__Task to complete__. Give the number of lines in this listing that contain the word "none", and nothing else.
=== Begin Enclosure ===
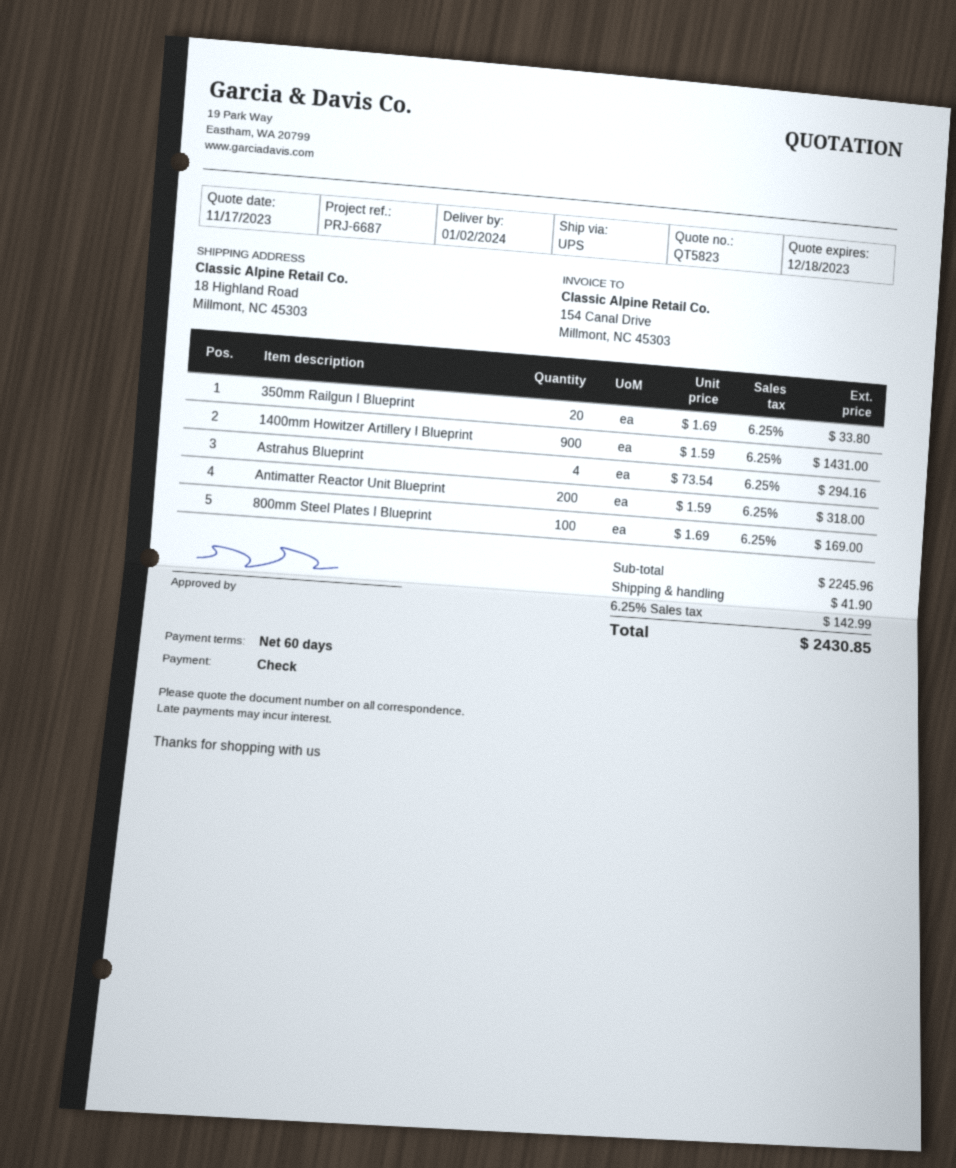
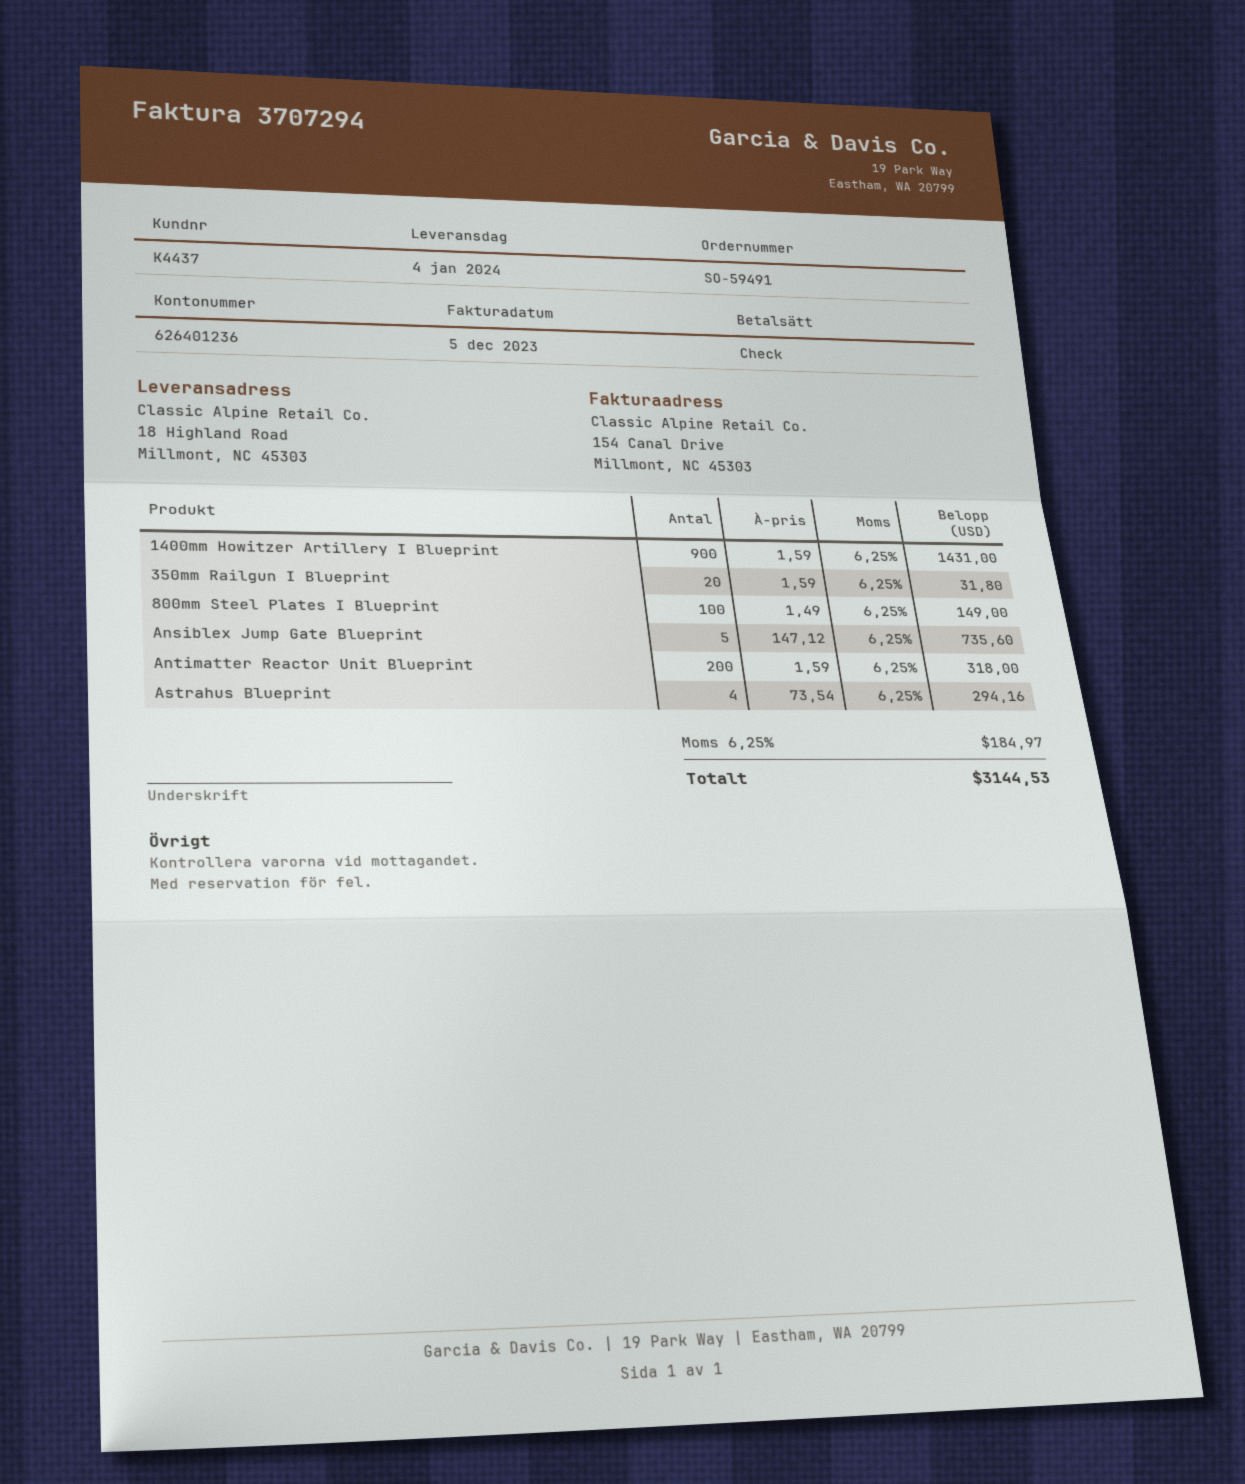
delivery date: 2024-01-02 -> 2024-01-04
350mm Railgun I Blueprint: 20 x 1.69 = 33.80 -> 20 x 1.59 = 31.80
800mm Steel Plates I Blueprint: 100 x 1.69 = 169.00 -> 100 x 1.49 = 149.00
Ansiblex Jump Gate Blueprint: none -> 5 x 147.12 = 735.60
shipping: 41.90 -> none
tax: 6.25% = 142.99 -> 6.25% = 184.97
total: 2430.85 -> 3144.53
=== End Enclosure ===
__Task response__. 2